Showing 11 changed files with 204 additions and 191 deletions.
diff --git a/CHANGELOG.md b/CHANGELOG.md
@@ -14,14 +14,15 @@ and this project adheres to [Semantic Versioning](https://semver.org/spec/v2.0.0
   - `LoggingAgentDown` to be alerted when the logging agent is down.
   - `LogForwardingErrors` to be alerted when the `loki.write` component is failing.
   - `LogReceivingErrors` to be alerted when the `loki.source.api` components of the gateway is failing.

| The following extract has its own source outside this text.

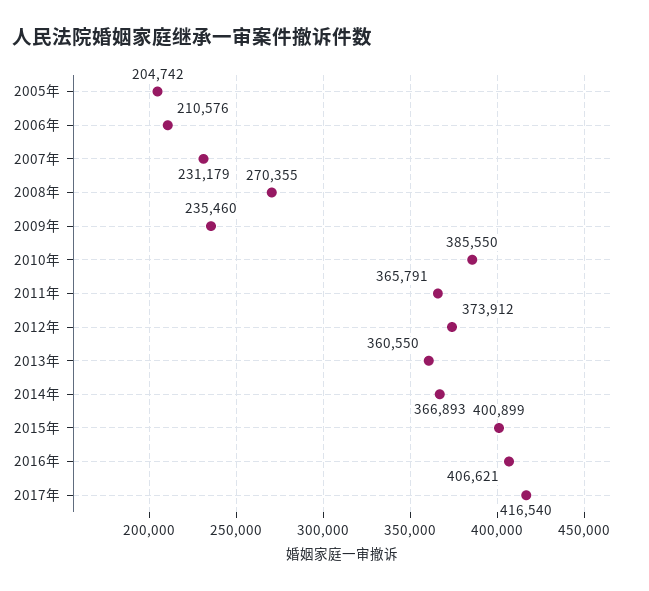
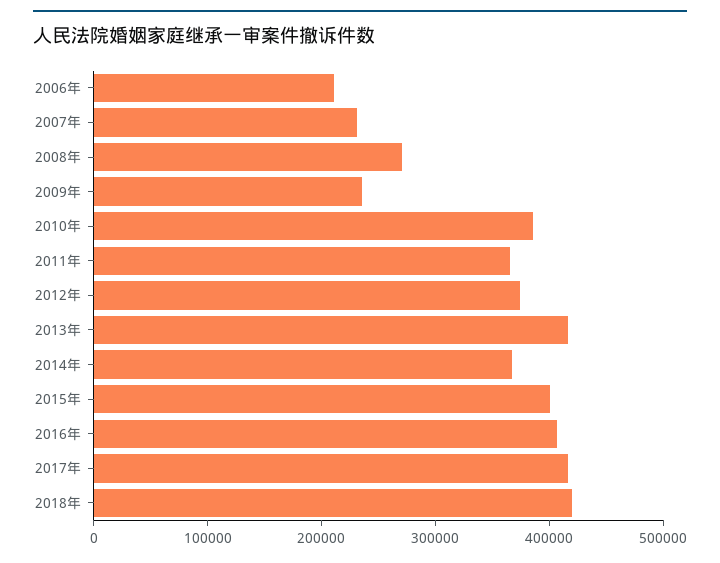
2005年: 204742 -> none
2013年: 360550 -> 420000
2018年: none -> 420000

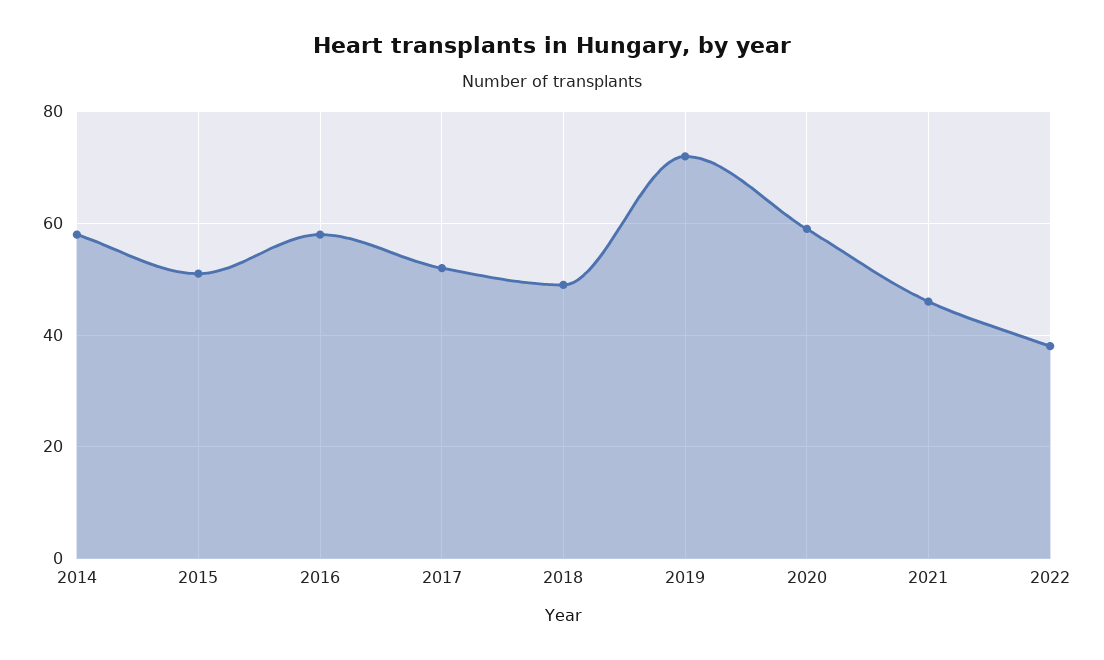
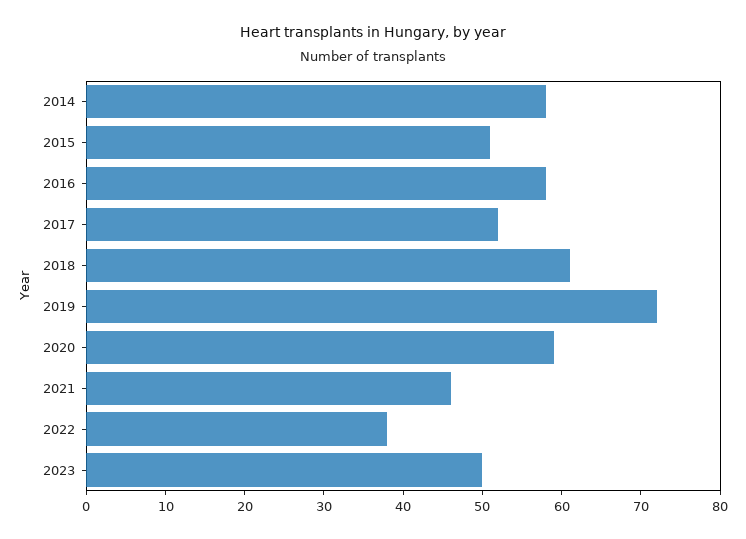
2018: 50 -> 60
2023: none -> 50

-  - `MonitoringAgentFailing` and `InhibitionMonitoringAgentFailing` to be alerted when the monitoring agent is not able to send metrics.
 
 ### Changed
 
 - Update `DeploymentNotSatisfiedAtlas` to take into account the following components:
   - `observability-operator`
   - `alloy-rules`
   - `observability-gateway`
+- Move all `grafana-cloud` related alerts to their own file.

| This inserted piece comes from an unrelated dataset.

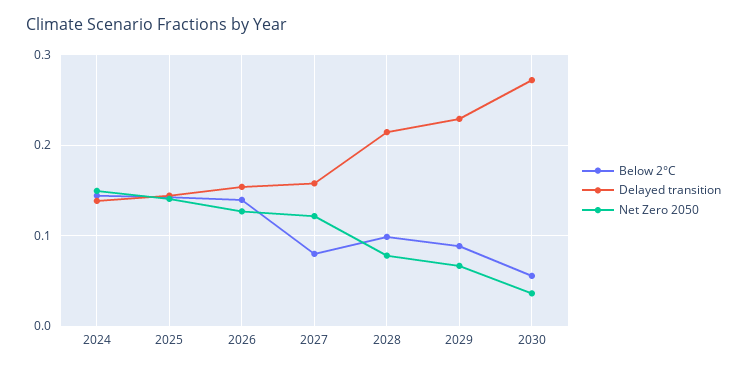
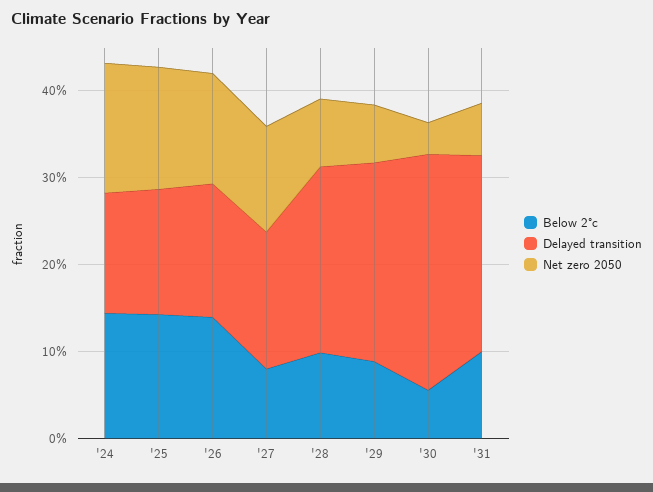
Below 2°C, '31: none -> 0.1
Delayed transition, '31: none -> 0.22
Net Zero 2050, '31: none -> 0.06

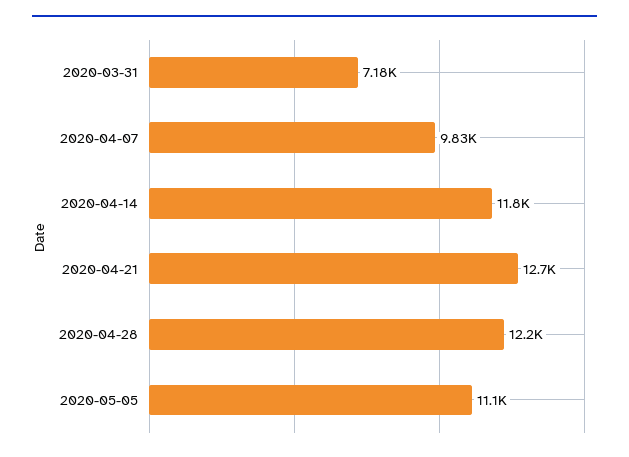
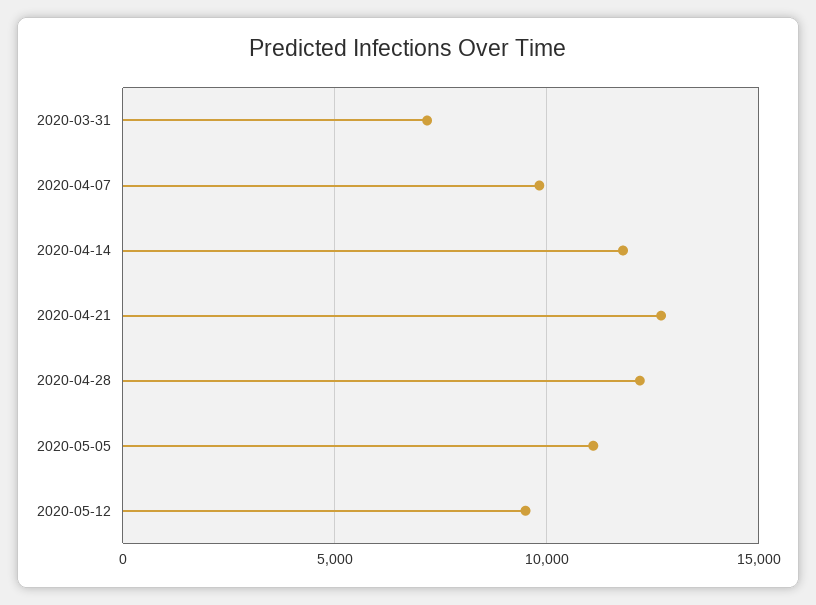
2020-05-12: none -> 9500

+- Move all alloy related alerts to the alloy alert file and fix alloy-logs tests.
 
 ## [4.23.0] - 2024-10-30
 

diff --git a/helm/prometheus-rules/templates/platform/atlas/alerting-rules/alloy.rules.yml b/helm/prometheus-rules/templates/platform/atlas/alerting-rules/alloy.rules.yml
@@ -6,7 +6,7 @@ metadata:
   labels:
     {{- include "labels.common" . | nindent 4 }}
   name: alloy.rules
-  namespace: {{ .Values.namespace  }}
+  namespace: {{ .Values.namespace }}
 spec:
   groups:
     # List of alerts for on the state of the alloy components.
@@ -48,7 +48,24 @@ spec:
             cancel_if_cluster_status_creating: "true"

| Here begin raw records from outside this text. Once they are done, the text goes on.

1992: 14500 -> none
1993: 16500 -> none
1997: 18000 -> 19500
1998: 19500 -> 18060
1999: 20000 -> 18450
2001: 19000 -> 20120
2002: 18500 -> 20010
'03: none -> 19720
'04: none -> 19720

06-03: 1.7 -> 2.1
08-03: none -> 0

             cancel_if_cluster_status_deleting: "true"
             cancel_if_cluster_status_updating: "true"
-    - name: logging-agent
+    - name: alloy.rules
+      rules:
+        - alert: AlloyForPrometheusRulesDown
+          annotations:
+            description: 'Alloy sending PrometheusRules to Loki and Mimir ruler is down.'
+            opsrecipe: prometheus-rules/
+          expr: count(up{job="alloy-rules", namespace="monitoring"} == 0) by (cluster_id, installation, provider, pipeline) > 0
+          for: 1h
+          labels:
+            area: platform
+            cancel_if_cluster_status_creating: "true"
+            cancel_if_cluster_status_deleting: "true"
+            cancel_if_cluster_status_updating: "true"
+            cancel_if_outside_working_hours: "true"
+            severity: page
+            team: atlas
+            topic: observability
+    - name: alloy.logs
       rules:
         # This alert lists the existing logging-agent pods (to extract the node label and inhibit if the node is not ready)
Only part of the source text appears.